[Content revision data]

↓

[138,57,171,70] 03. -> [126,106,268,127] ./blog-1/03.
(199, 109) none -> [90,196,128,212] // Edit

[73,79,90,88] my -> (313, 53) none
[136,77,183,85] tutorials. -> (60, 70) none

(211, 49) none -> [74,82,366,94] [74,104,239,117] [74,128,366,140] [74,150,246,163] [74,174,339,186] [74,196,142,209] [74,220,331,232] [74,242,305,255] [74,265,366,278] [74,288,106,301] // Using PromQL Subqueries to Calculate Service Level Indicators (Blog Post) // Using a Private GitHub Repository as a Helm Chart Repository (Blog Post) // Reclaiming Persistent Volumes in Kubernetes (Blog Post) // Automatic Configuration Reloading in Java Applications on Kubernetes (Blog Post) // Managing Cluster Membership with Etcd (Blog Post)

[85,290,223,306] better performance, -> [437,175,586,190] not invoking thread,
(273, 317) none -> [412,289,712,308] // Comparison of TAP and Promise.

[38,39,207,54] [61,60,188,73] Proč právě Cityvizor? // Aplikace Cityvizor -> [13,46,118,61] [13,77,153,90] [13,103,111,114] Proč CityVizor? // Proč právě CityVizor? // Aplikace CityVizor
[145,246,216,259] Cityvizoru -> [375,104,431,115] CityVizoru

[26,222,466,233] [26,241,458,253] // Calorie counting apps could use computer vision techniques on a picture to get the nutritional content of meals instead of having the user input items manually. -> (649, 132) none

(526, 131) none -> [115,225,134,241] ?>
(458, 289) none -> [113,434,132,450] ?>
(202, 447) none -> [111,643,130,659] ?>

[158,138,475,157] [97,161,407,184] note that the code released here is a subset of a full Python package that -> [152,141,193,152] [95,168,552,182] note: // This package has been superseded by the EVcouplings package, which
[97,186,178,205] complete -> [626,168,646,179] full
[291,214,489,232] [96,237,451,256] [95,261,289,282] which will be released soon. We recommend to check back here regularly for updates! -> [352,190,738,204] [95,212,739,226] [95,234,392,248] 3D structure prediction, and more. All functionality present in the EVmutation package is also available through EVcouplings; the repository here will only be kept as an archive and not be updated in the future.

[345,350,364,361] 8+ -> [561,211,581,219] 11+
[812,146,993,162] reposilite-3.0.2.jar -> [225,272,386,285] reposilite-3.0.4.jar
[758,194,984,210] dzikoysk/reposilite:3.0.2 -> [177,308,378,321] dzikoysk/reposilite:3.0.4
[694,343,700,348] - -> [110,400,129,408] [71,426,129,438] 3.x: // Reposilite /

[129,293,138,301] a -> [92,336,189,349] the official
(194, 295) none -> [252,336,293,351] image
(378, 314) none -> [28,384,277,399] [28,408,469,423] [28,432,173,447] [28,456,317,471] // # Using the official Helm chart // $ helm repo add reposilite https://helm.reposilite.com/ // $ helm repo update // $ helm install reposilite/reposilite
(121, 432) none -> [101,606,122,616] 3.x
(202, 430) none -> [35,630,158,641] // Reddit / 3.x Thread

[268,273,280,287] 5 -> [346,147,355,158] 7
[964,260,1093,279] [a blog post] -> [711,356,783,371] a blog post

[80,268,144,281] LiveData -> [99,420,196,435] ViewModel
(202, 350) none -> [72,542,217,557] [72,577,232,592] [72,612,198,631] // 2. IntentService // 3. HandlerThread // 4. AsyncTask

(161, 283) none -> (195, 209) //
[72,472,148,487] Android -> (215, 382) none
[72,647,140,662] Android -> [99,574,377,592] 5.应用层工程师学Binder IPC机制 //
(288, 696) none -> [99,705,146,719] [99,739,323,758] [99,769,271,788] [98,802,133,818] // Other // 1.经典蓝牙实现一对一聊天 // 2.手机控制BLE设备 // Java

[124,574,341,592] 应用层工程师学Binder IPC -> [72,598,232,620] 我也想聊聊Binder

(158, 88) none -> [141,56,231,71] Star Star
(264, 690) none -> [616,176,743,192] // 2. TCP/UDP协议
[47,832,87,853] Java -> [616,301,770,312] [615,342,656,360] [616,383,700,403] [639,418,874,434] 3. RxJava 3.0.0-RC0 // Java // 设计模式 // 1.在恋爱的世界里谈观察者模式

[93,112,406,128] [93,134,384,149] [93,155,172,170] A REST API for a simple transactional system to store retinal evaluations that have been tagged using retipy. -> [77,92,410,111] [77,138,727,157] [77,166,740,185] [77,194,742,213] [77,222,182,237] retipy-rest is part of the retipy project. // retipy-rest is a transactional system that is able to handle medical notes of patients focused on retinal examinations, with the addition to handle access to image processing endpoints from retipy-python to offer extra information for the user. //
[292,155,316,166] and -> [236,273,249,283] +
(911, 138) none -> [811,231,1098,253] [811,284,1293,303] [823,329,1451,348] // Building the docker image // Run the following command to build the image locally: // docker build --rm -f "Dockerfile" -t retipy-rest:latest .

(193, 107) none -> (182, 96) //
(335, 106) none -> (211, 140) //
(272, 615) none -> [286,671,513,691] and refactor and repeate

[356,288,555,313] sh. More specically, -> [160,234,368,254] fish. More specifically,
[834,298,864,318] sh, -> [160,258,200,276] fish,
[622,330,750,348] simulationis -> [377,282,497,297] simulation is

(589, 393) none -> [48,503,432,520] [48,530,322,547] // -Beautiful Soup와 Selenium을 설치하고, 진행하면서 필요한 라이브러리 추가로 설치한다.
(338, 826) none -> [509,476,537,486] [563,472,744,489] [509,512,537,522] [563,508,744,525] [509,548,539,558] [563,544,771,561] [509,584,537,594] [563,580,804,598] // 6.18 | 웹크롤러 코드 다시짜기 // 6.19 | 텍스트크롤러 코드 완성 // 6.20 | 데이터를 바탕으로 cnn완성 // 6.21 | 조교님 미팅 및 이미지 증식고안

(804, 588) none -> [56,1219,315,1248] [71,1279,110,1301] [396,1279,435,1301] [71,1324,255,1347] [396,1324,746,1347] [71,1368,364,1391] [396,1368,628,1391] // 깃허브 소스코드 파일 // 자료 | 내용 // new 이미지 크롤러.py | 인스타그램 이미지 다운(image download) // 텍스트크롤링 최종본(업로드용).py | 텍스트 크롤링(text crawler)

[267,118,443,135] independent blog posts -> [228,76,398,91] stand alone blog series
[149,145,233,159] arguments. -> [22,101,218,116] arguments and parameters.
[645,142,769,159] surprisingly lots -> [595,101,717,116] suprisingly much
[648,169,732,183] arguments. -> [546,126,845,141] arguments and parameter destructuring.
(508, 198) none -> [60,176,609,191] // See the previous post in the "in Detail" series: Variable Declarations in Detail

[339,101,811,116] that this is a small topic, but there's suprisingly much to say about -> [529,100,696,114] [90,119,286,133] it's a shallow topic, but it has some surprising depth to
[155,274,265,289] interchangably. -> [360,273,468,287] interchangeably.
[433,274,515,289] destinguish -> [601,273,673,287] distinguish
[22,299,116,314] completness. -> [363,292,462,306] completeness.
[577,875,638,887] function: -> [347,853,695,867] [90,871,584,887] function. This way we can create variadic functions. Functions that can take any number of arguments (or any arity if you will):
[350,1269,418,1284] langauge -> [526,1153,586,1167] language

↑

Among the lines above, find those with the word "arguments". Copy them.

* **Written answer**:
[149,145,233,159] arguments. -> [22,101,218,116] arguments and parameters.
[648,169,732,183] arguments. -> [546,126,845,141] arguments and parameter destructuring.
[577,875,638,887] function: -> [347,853,695,867] [90,871,584,887] function. This way we can create variadic functions. Functions that can take any number of arguments (or any arity if you will):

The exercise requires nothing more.